Faut-il vraiment combattre les infections ?

La Vie repose sur un équilibre très subtil, et notre santé aussi. Ainsi une étude dévoile que cet équilibre évolue aussi dans le monde des germes, ce qui remet en question l'approche médicale.

Article de

Dr. Luc BODIN

Apprenez à vivre libre et autonome dans l’épanouissement de son être

Une très intéressante publication parue dans le « Lancet infectious deseases 2010 » et relayée par le journal médical JIM, explique que tous les ans, trois nouveaux micro-organismes (germes) pathogènes pour l’homme sont découverts.

Ils proviennent tous du monde animal. Ainsi les nouveaux virus comme ceux de la grippe A ou de la grippe aviaire ne seraient pas des phénomènes rares ou exceptionnels, mais au contraire ils seraient la conséquence d’un processus naturel très banal.

L’équilibre entre les germes.

L’article explique également que parallèlement à l’émergence de nouveaux germes, d’autres disparaissent, victime des progrès de la médecine, ou probablement « d’un monde auquel ils ne sont plus adaptés ». Ainsi la disparition des uns favoriserait l’apparition des autres, selon un large processus naturel que l’on appelle la vie. Par exemple, le bacille diphtérique qui est officiellement en voie de disparition sur la planète, grâce à la vaccination (?), aurait déjà trouvé son remplaçant « émergent ». Nous en aurons la confirmation dans quelques années.
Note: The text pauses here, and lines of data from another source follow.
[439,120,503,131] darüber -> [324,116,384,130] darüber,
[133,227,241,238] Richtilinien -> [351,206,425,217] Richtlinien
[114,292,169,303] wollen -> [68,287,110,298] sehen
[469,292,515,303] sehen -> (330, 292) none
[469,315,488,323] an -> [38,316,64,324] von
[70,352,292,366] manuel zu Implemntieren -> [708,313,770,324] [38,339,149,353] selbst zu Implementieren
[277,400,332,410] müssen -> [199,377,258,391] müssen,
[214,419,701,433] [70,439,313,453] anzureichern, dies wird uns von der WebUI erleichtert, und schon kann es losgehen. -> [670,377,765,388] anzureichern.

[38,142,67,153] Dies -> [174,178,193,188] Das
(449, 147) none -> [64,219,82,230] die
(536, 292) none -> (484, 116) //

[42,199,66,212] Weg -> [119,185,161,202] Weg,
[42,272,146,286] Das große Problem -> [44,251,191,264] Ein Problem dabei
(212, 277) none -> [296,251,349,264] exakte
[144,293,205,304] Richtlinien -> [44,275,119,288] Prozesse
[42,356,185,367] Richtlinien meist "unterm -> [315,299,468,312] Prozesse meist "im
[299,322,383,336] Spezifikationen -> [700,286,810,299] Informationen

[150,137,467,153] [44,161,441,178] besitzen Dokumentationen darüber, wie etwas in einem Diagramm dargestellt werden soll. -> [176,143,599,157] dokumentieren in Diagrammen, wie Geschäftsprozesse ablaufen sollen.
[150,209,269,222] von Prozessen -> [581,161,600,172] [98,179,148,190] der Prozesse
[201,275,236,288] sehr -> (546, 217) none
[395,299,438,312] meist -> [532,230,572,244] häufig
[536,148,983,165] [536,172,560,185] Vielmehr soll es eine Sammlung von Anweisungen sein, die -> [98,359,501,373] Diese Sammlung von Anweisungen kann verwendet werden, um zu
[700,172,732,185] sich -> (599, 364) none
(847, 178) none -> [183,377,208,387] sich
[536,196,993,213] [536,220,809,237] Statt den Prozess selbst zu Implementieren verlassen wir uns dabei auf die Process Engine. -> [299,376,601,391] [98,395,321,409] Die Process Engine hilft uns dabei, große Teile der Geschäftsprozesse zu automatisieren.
Un autre exemple nous fut donné dans l’analyse bactériologique des eaux du Gange. Les chercheurs s’attendaient à trouver un nombre considérable de germes dans cette eau polluée de multiples façons. Mais les résultats montrèrent au contraire qu’elle n’en contenait pas plus qu’un autre fleuve. L’explication ? C’est qu’un équilibre s’est effectué au sein des espèces bactériennes elles-mêmes, le développement des unes limitant celui des autres.

La pathocénose

Quant aux épidémies, elles répondent au concept de pathocénose qui a été élaboré dans les années 60 par Mirko Grmek. Il s’agit de la théorie des équilibres selon laquelle la survenue et le développement d’une infection dans une société dépendent de l’importance de la présence des autres germes. En d’autres termes, c’est l’élimination ou la faiblesse des autres germes qui laisse le champ libre au développement d’une infection. C’est pourquoi l’article pose la question fondamentale : « À se demander s’il faut réellement dépenser des millions pour inventer des antibiotiques et des vaccins qui ne feraient que préparer le lit de nouveaux arrivants ? »

En effet, la nature n’aimant pas le vide, l’élimination d’un germe (peut-être par la vaccination de masse ?) favoriserait l’apparition d’autres germes que nous ne connaissons pas. Selon ce principe, nous pourrions nous demander si en éradiquant certains germes contre des maladies comme la diphtérie ou la rougeole, cela n’a pas favoriser le développement de nouveaux pathogènes responsables de nouvelles maladies comme le sida, l’ébola, la grippe aviaire… voire le développement de la maladie de Lyme.

Il est utopique de croire qu’un jour l’être humain aura détruit tous les germes pathogènes de la planète… de nouveaux apparaitront toujours. Il est par contre envisageable d’imaginer une humanité sans infection, si son état physique, psychologique et énergétique est équilibré… c’est-à-dire si elle se développe dans un monde harmonieux. Car c’est du côté de l’être humain et de son environnement que se trouvent la solution de l’élimination des infections et non dans la lutte contre les germes.